§ **What you have to do**:
Below are some records. Retype exactly the lines from the one containing "text: Minimum ->" through the one containing "border-radius: none ->", both included, skipping every picture.

§ **Input data**:
---*---

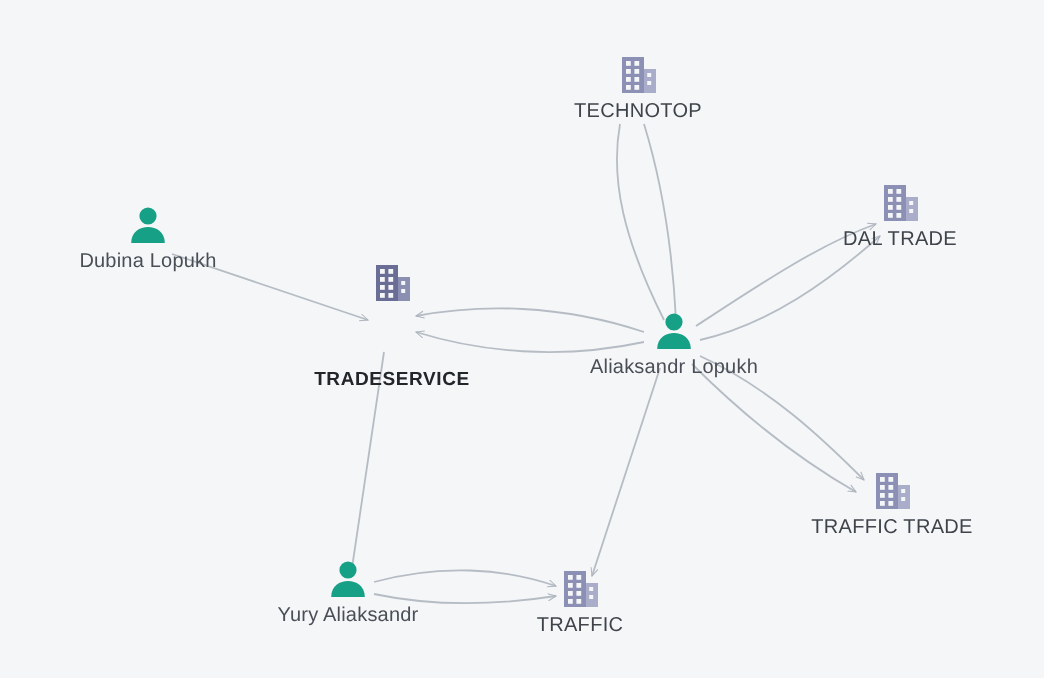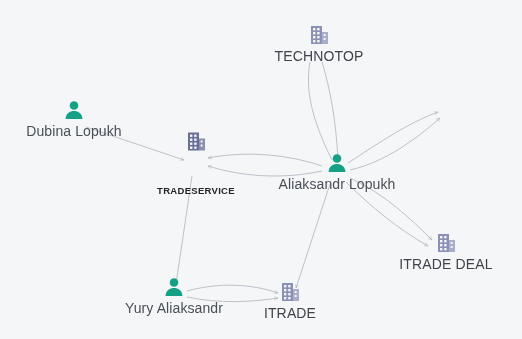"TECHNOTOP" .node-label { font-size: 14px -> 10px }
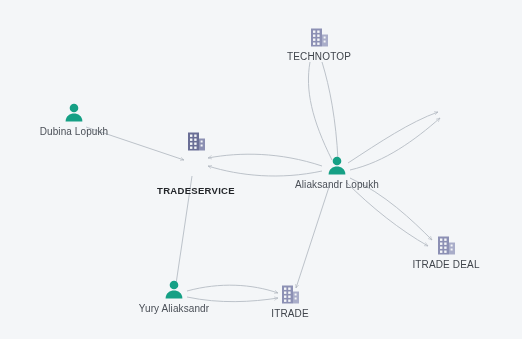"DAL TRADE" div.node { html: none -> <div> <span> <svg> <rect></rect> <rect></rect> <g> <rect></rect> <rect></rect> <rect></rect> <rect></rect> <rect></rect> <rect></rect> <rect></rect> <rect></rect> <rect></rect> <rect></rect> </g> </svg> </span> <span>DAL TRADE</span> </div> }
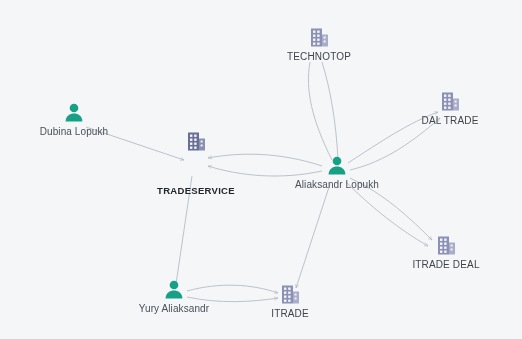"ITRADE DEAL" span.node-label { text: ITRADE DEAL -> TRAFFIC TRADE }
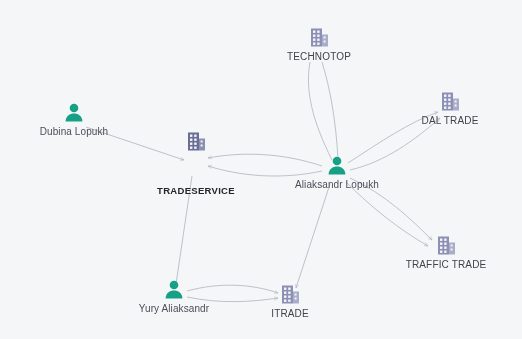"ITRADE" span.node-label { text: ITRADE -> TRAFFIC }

---*---

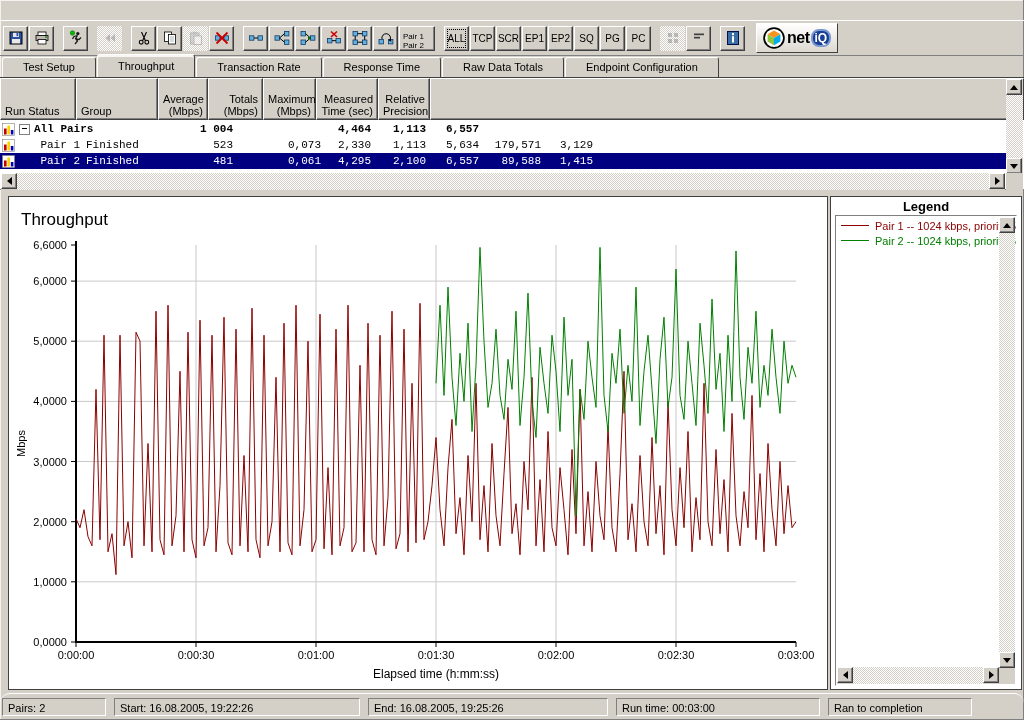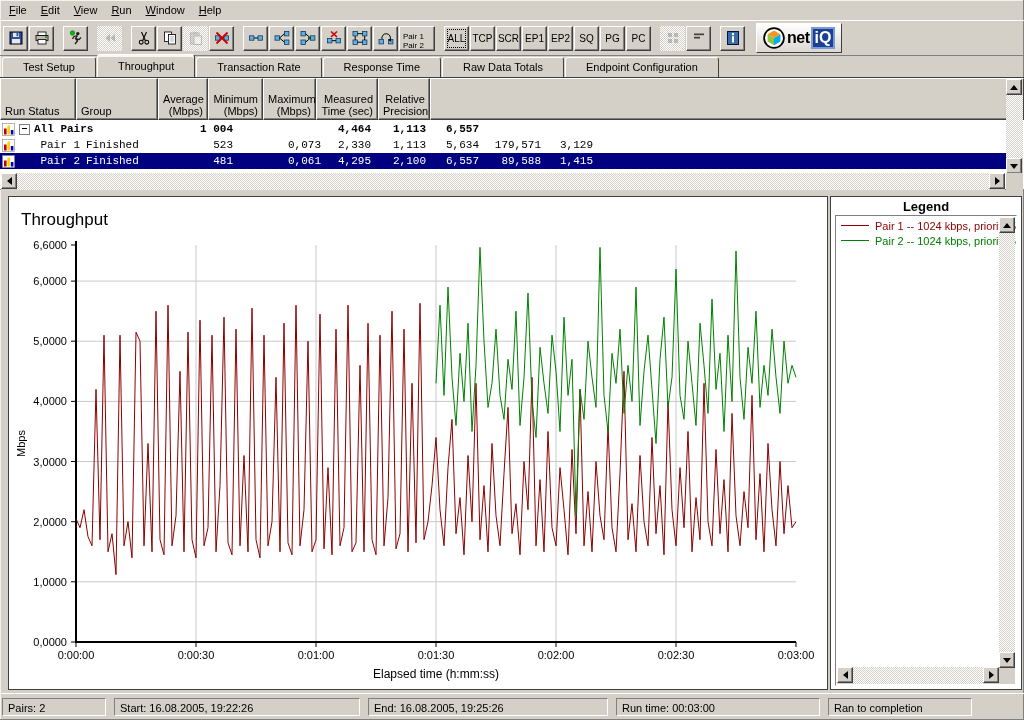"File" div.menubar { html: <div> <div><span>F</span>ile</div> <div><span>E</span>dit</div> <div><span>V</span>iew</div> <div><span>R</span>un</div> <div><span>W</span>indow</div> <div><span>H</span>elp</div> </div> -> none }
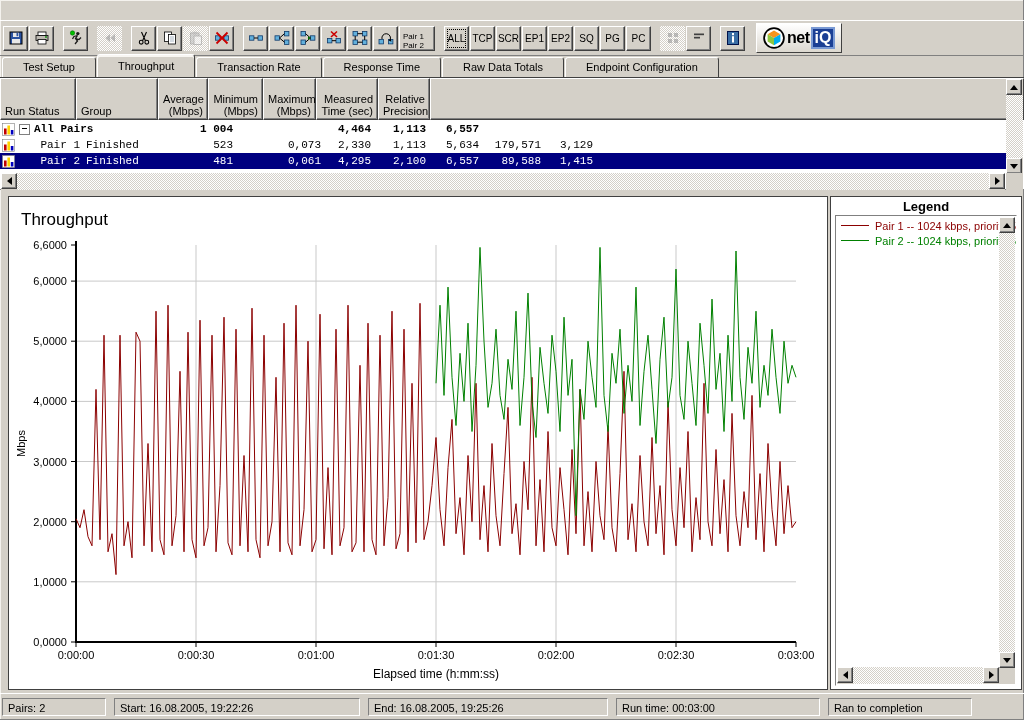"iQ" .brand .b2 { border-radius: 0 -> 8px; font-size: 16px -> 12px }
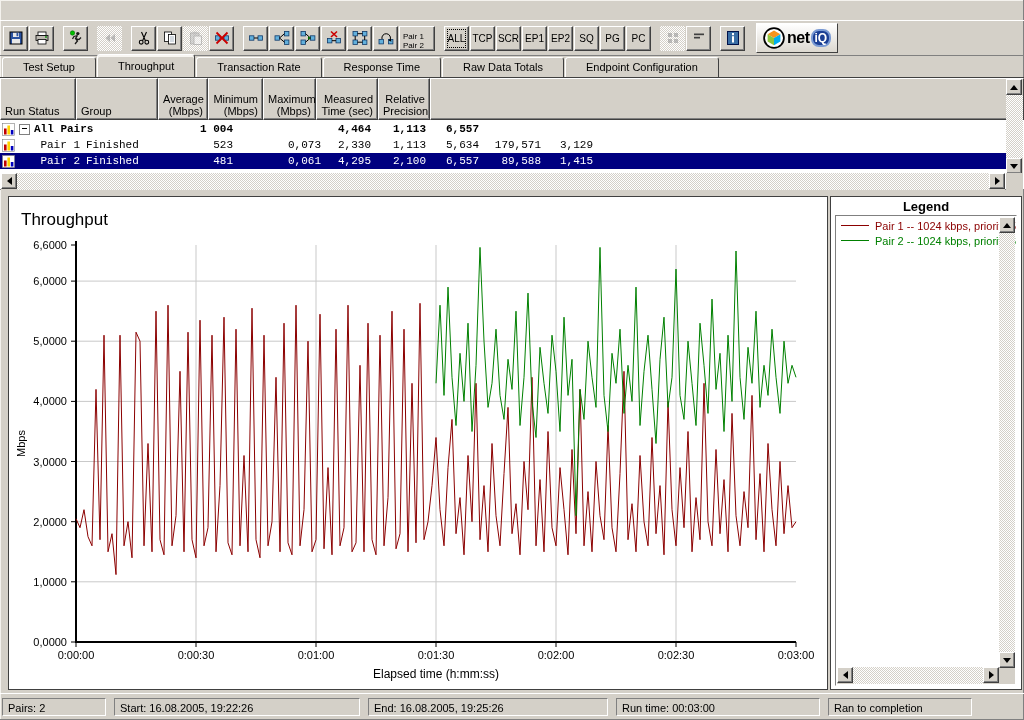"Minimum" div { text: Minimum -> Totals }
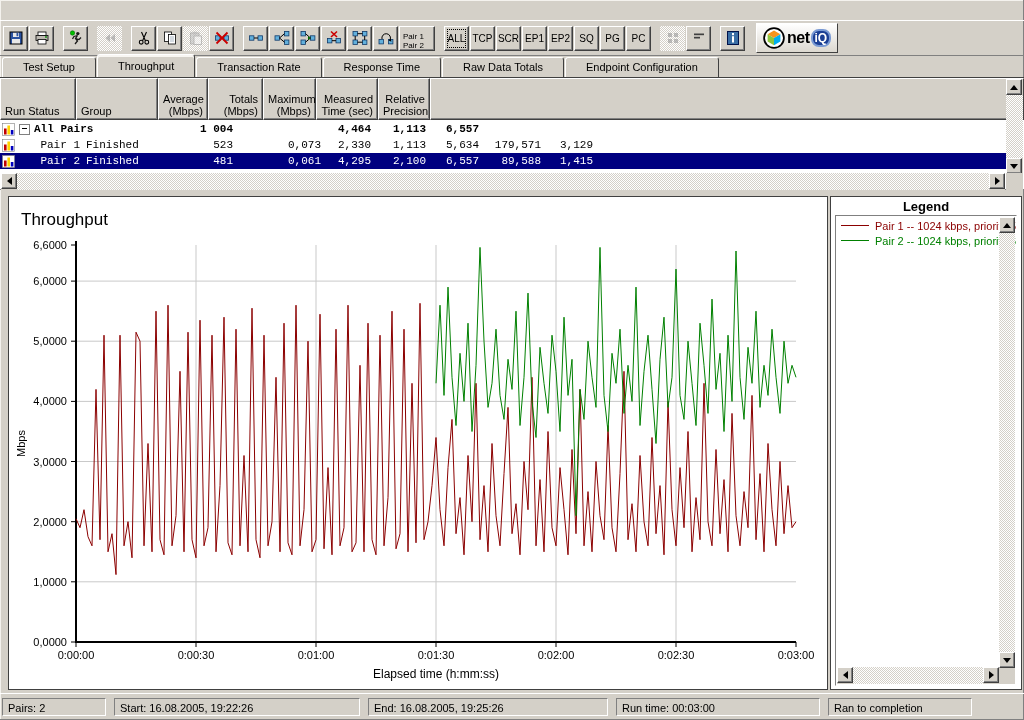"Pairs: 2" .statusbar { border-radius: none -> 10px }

---*---

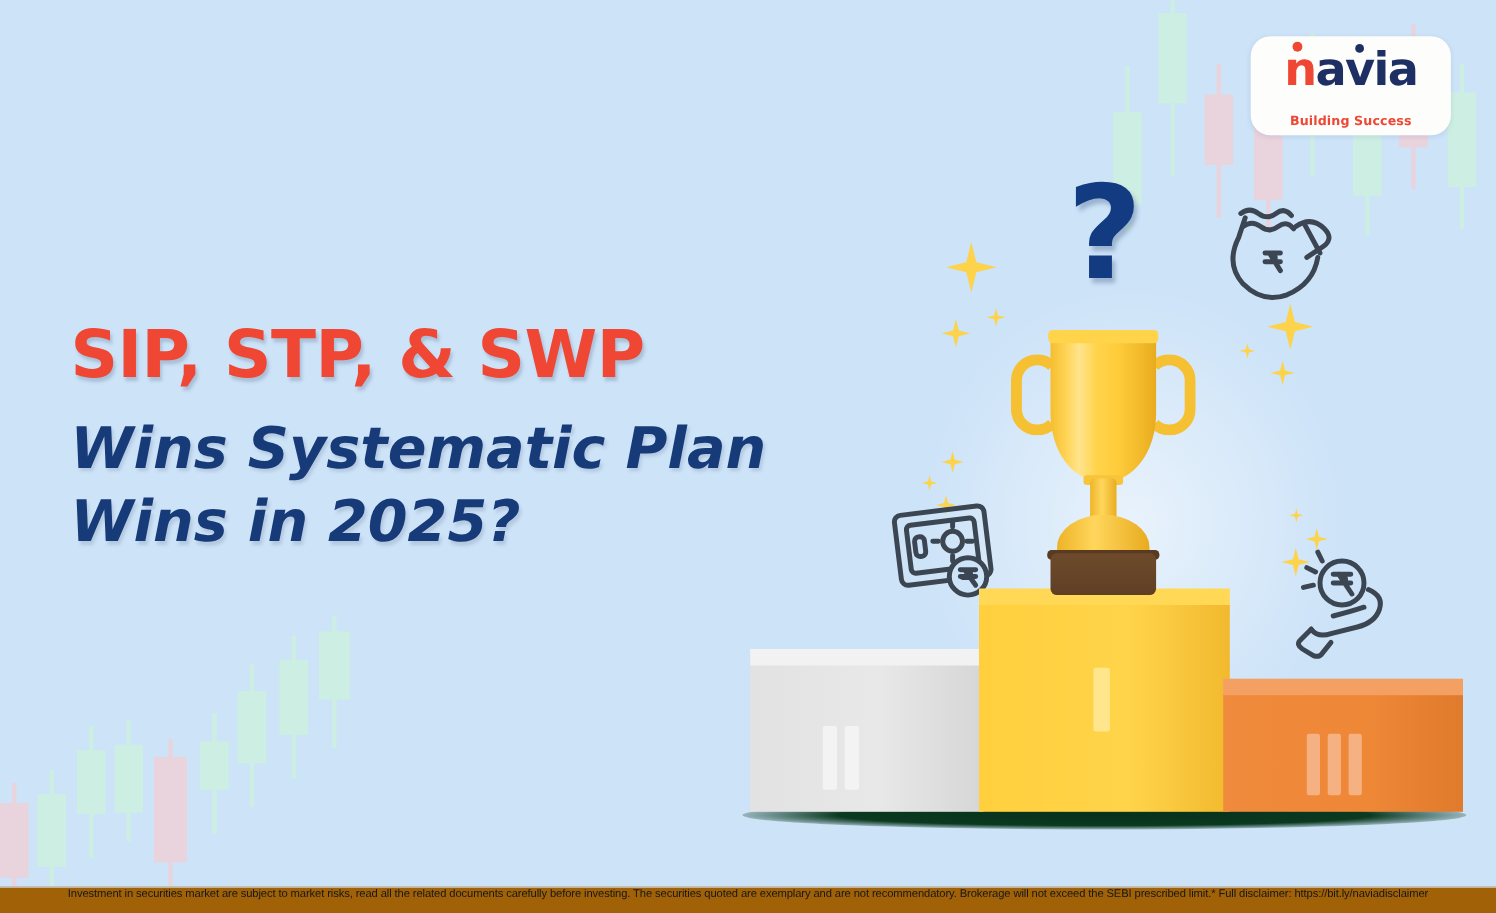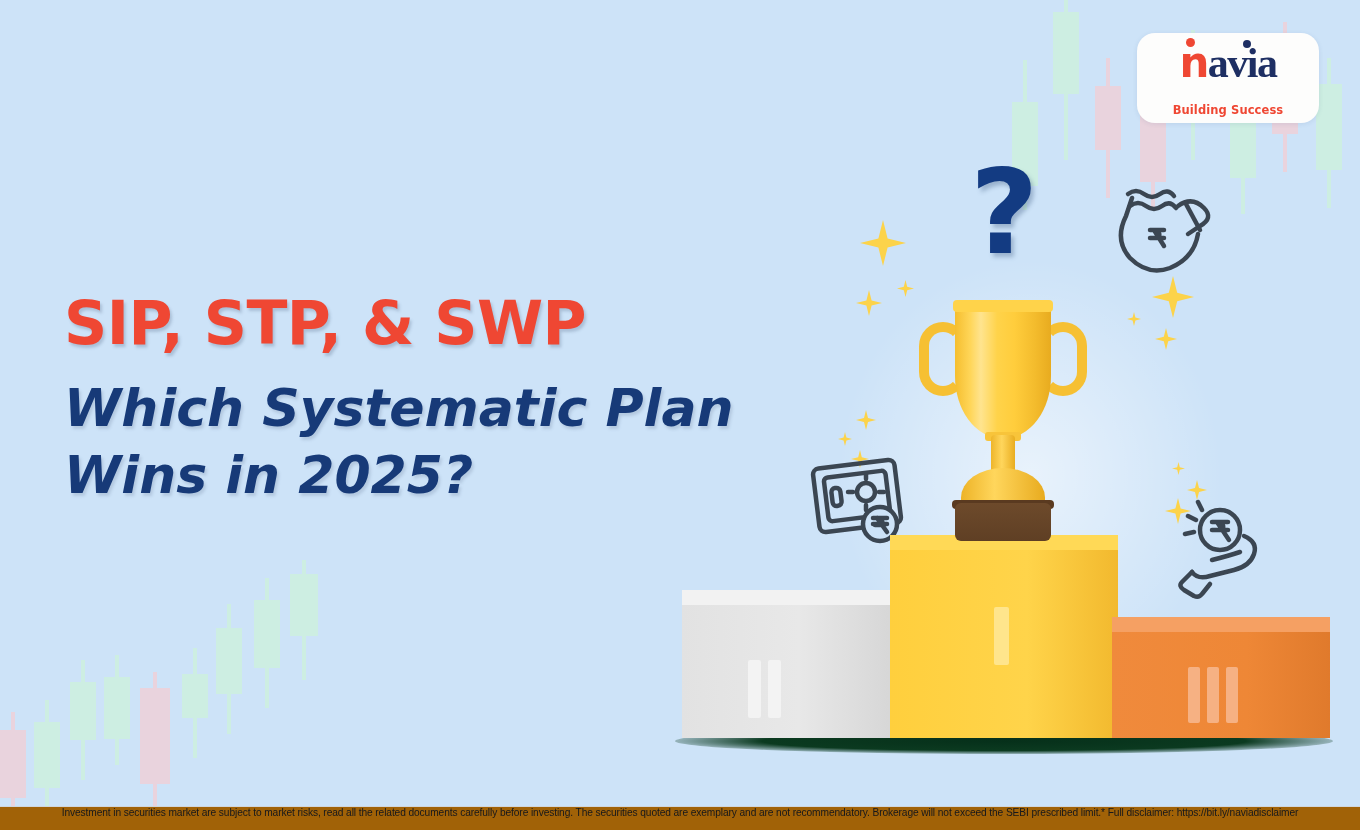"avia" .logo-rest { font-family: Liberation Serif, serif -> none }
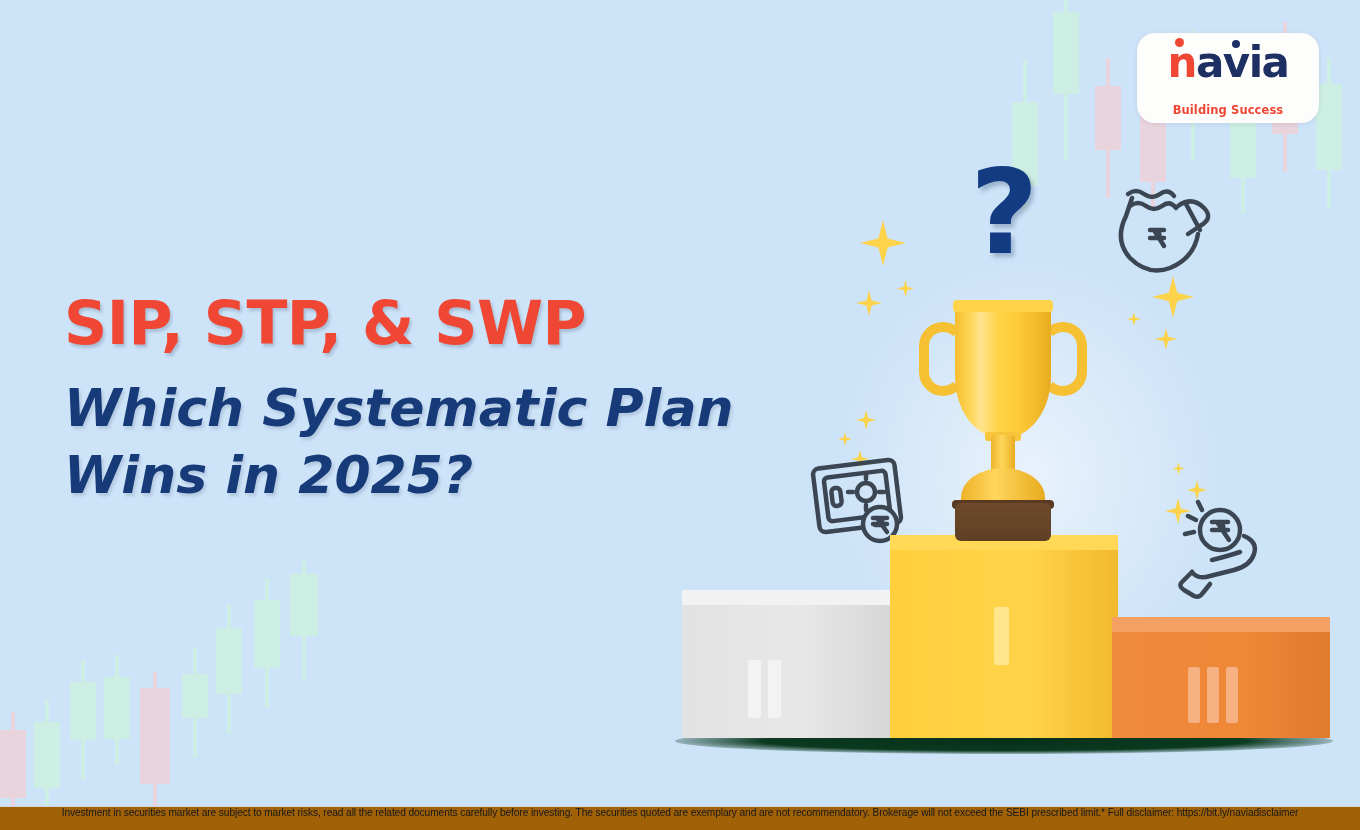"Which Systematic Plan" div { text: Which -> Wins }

---*---

§ **Exercise response**:
"Minimum" div { text: Minimum -> Totals }
"Pairs: 2" .statusbar { border-radius: none -> 10px }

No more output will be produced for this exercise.